**Problem requirements:** Write out the entries below once more, exactly, with the pictures left out.

(Content revision data)
━━━
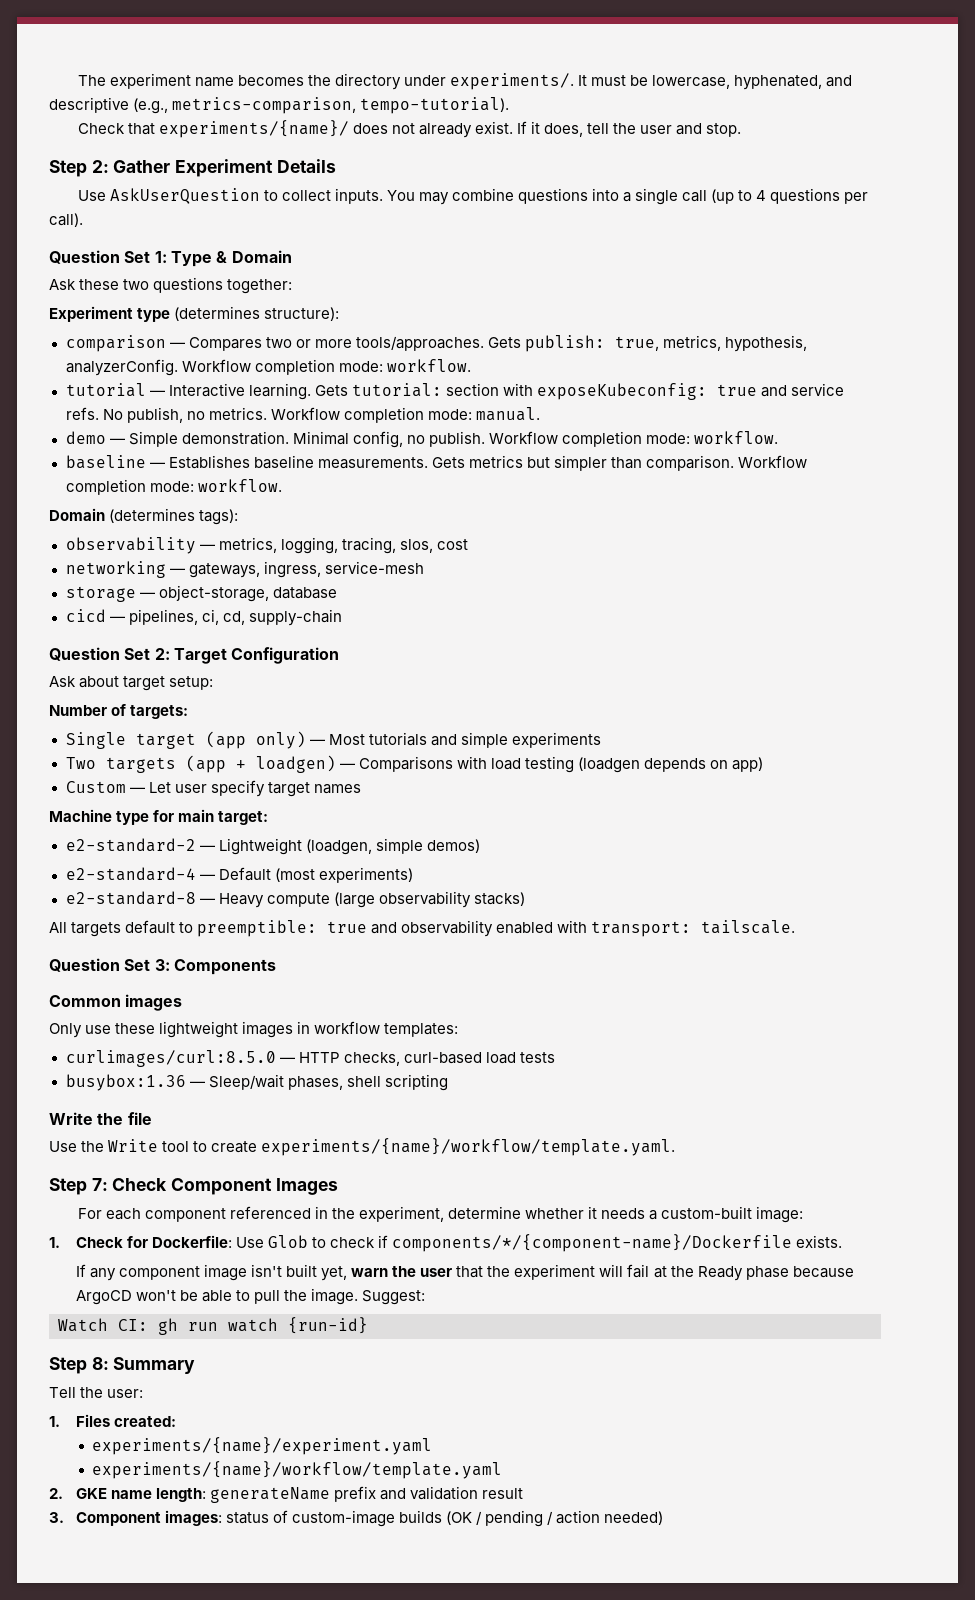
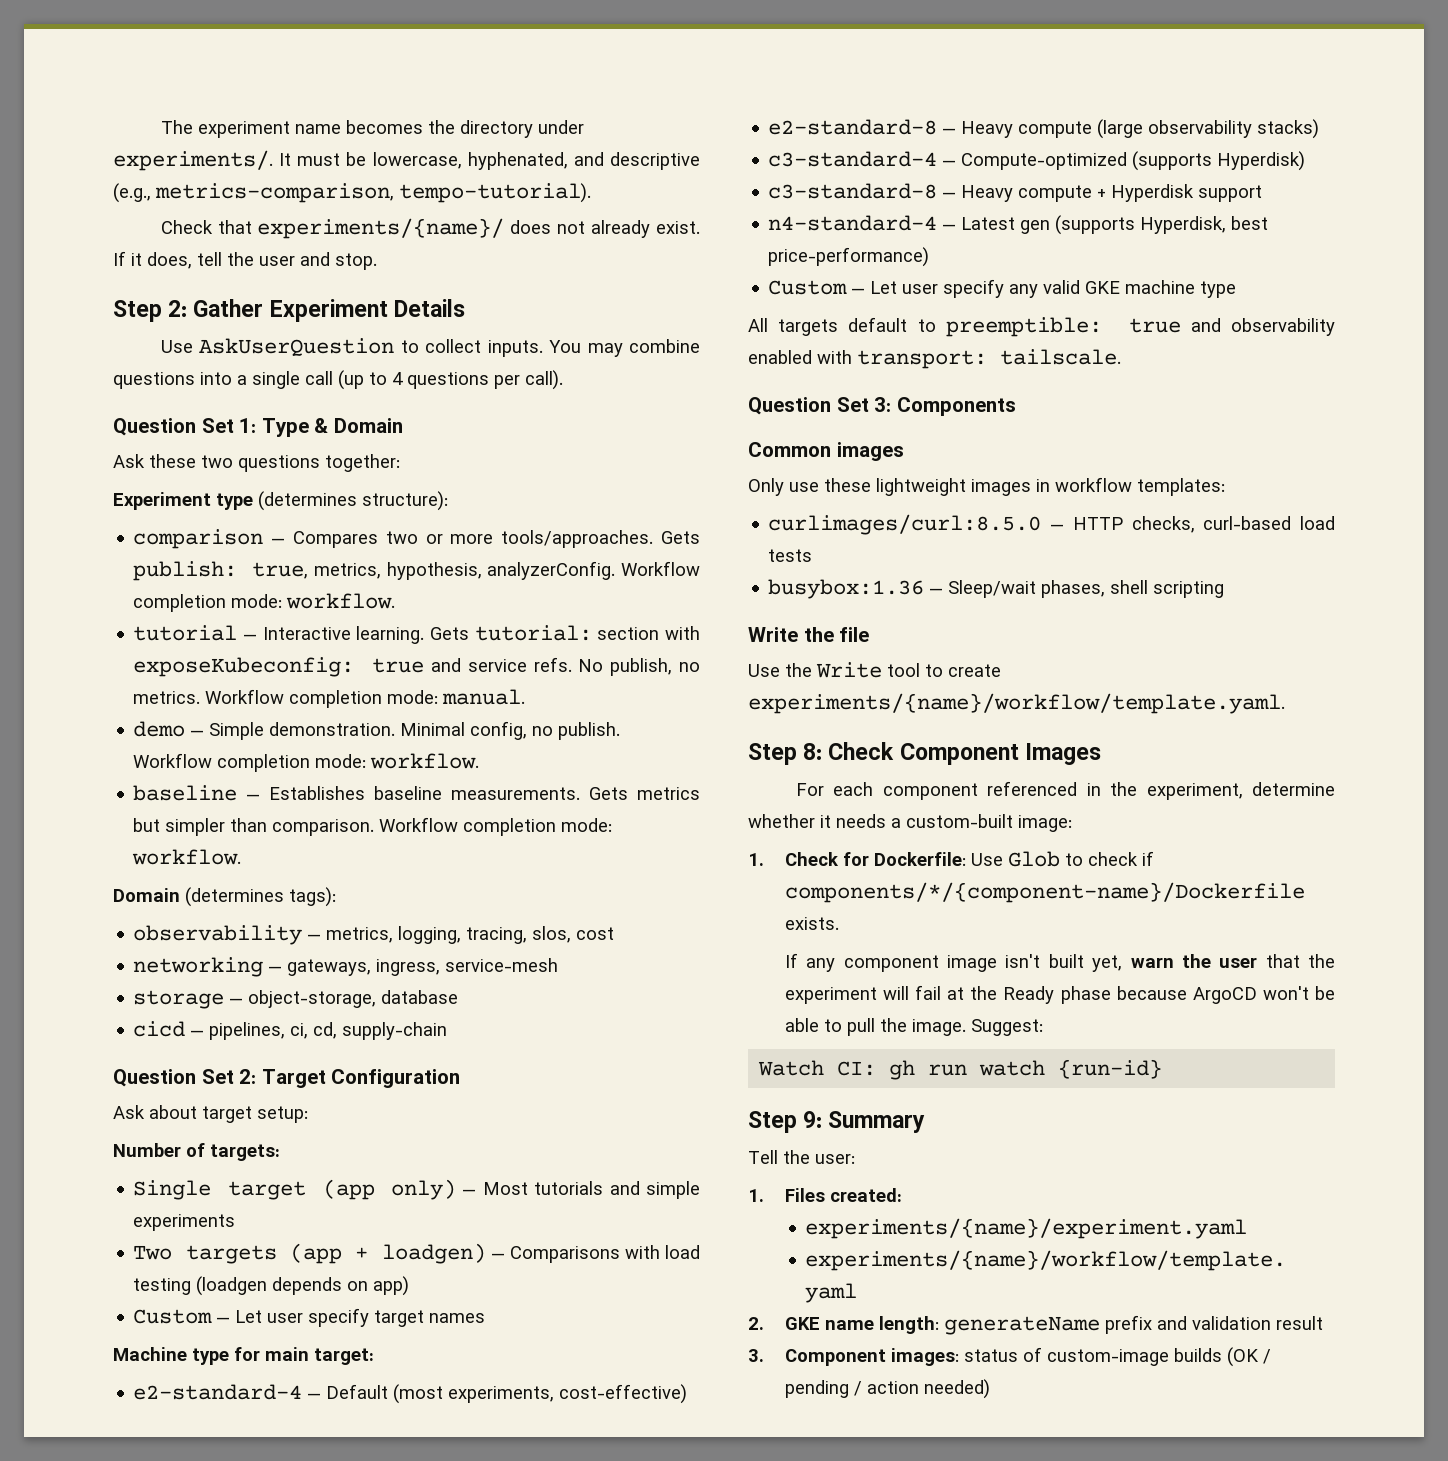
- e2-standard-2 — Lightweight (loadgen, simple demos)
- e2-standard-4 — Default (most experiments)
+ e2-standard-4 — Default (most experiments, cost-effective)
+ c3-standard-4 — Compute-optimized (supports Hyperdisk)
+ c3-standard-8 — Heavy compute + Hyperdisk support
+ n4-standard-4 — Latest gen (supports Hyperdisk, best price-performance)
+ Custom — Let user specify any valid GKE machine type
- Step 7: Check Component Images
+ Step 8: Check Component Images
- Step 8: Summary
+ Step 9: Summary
━━━
**Result of this task:**
- e2-standard-2 — Lightweight (loadgen, simple demos)
- e2-standard-4 — Default (most experiments)
+ e2-standard-4 — Default (most experiments, cost-effective)
+ c3-standard-4 — Compute-optimized (supports Hyperdisk)
+ c3-standard-8 — Heavy compute + Hyperdisk support
+ n4-standard-4 — Latest gen (supports Hyperdisk, best price-performance)
+ Custom — Let user specify any valid GKE machine type
- Step 7: Check Component Images
+ Step 8: Check Component Images
- Step 8: Summary
+ Step 9: Summary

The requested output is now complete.